The present invention is generally directed to improving physical memory allocation in multi-core processors.
Physical memory refers to the storage capacity of hardware, typically RAM modules, installed on the motherboard. For example, if the computer has four 512 MB memory modules installed, it has a total of 2 GB of physical memory. Virtual memory is an operating system feature for memory management in multi-tasking environments. In particular, virtual addresses may be mapped to physical addresses in memory. Virtual memory facilitates a process using a physical memory address space that is independent of other processes running in the same system.
When software applications, including the Operating System (OS), are executed on a computer the processor of the computer stores the runtime state (data) of applications in physical memory. To prevent conflicts on the use of physical memory between different applications (processes), the OS must manage physical memory (i.e., allocation and de-allocation) effectively and efficiently. Typically, a single data structure is used to book-keep the information about which part of memory has been used and which has not. The term “allocator” is used to describe the data structure and allocation and de-allocation methods.
Referring to
With the invention of multi-core and many-core processors, new challenges have been posted to physical memory management. First, many conventional physical memory management schemes do not scale well. In the context of multi-core or many-core processors, several applications may request physical memories simultaneously if they are running on different cores. The data structure used for managing physical memory must be accessed exclusively. As a result, memory allocation and de-allocation requests have to be handled sequentially, which leads to scalability limitations (i.e., access is serialized). Second, existing operating systems do not allow the customization of memory management schemes. Existing memory management techniques do not always give the best performance for all applications. It is important to allow the coexistence of different techniques when different software applications are running on different processor cores. Additionally, care must be taken to load-balance across physical modules (and thus reduce contention and improve performance) when several schemes are deployed at the same time.

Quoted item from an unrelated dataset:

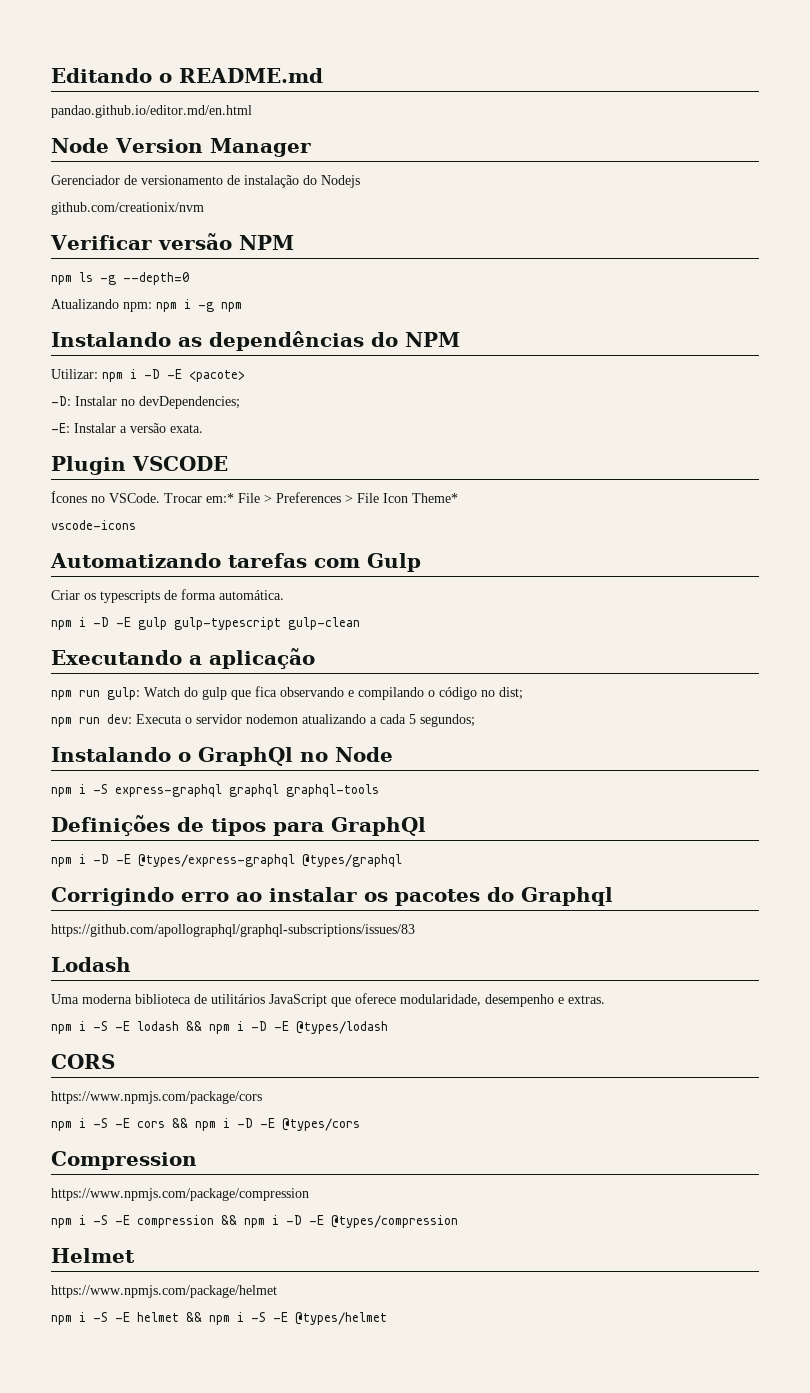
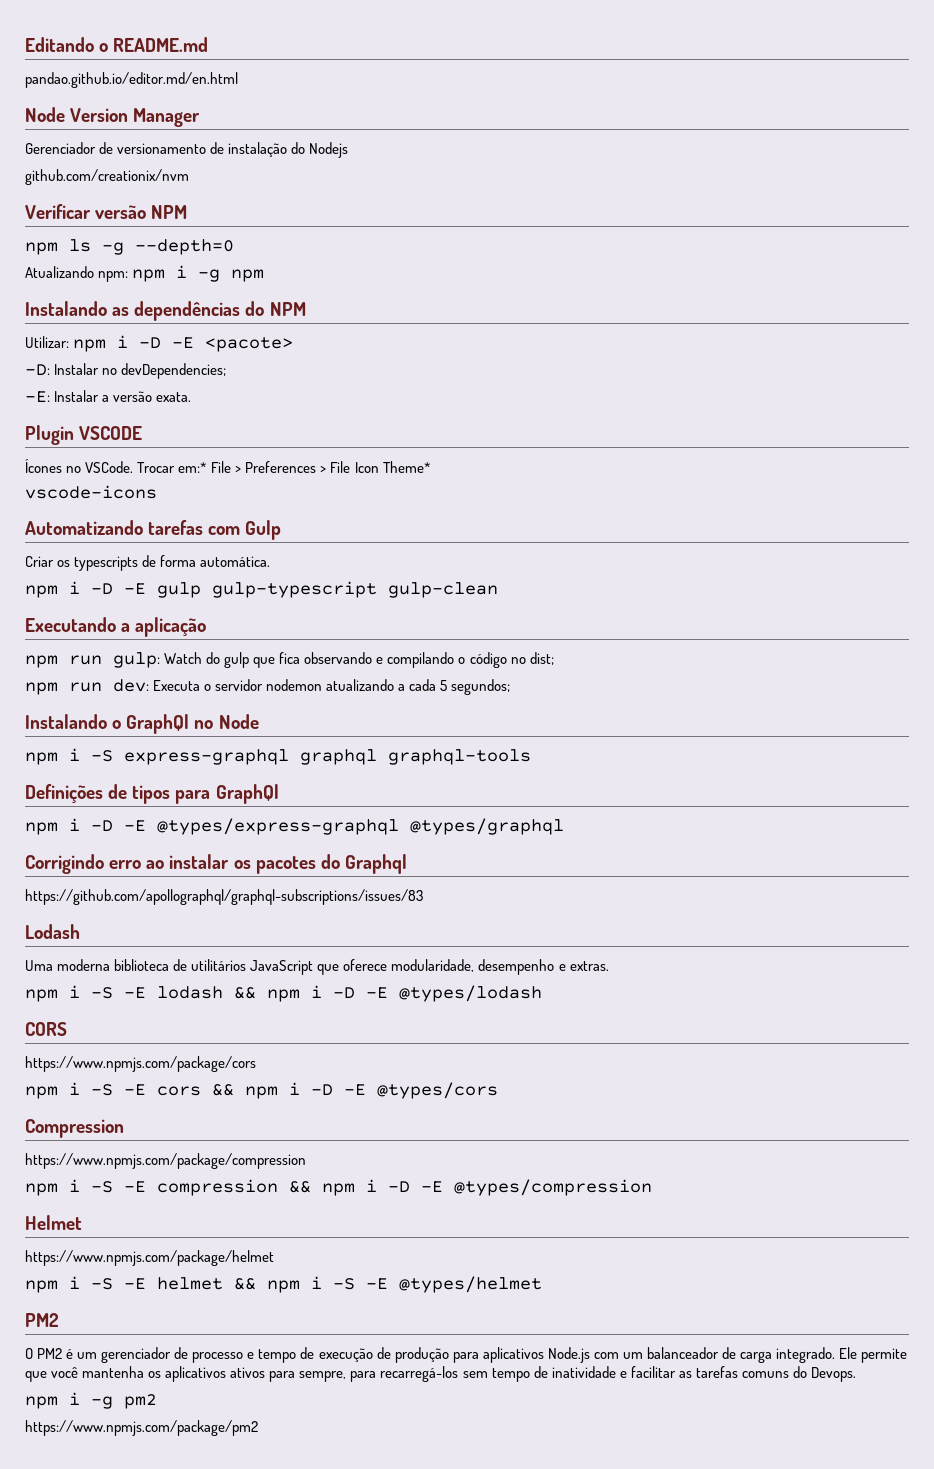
(387, 1318) none -> [25,1313,59,1327] [25,1347,908,1363] [25,1366,856,1382] [25,1392,157,1409] [25,1420,258,1436] // PM2 // O PM2 é um gerenciador de processo e tempo de execução de produção para aplicativos Node.js com um balanceador de carga integrado. Ele permite que você mantenha os aplicativos ativos para sempre, para recarregá-los sem tempo de inatividade e facilitar as tarefas comuns do Devops. // npm i -g pm2 // https://www.npmjs.com/package/pm2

A physical memory management scheme for a multi-core or many-core processing system includes a plurality of separate memory allocators, each assigned to one or more cores. An individual allocator manages a subset of the entire physical memory space and services memory allocation requests associated with page faults. In one embodiment the memory allocation can be determined based on hardware architecture and be NUMA-aware. When an application thread requests or releases some physical memory, a “local” allocator that is assigned to the core on which the thread resides is used to service the request, improving scalability.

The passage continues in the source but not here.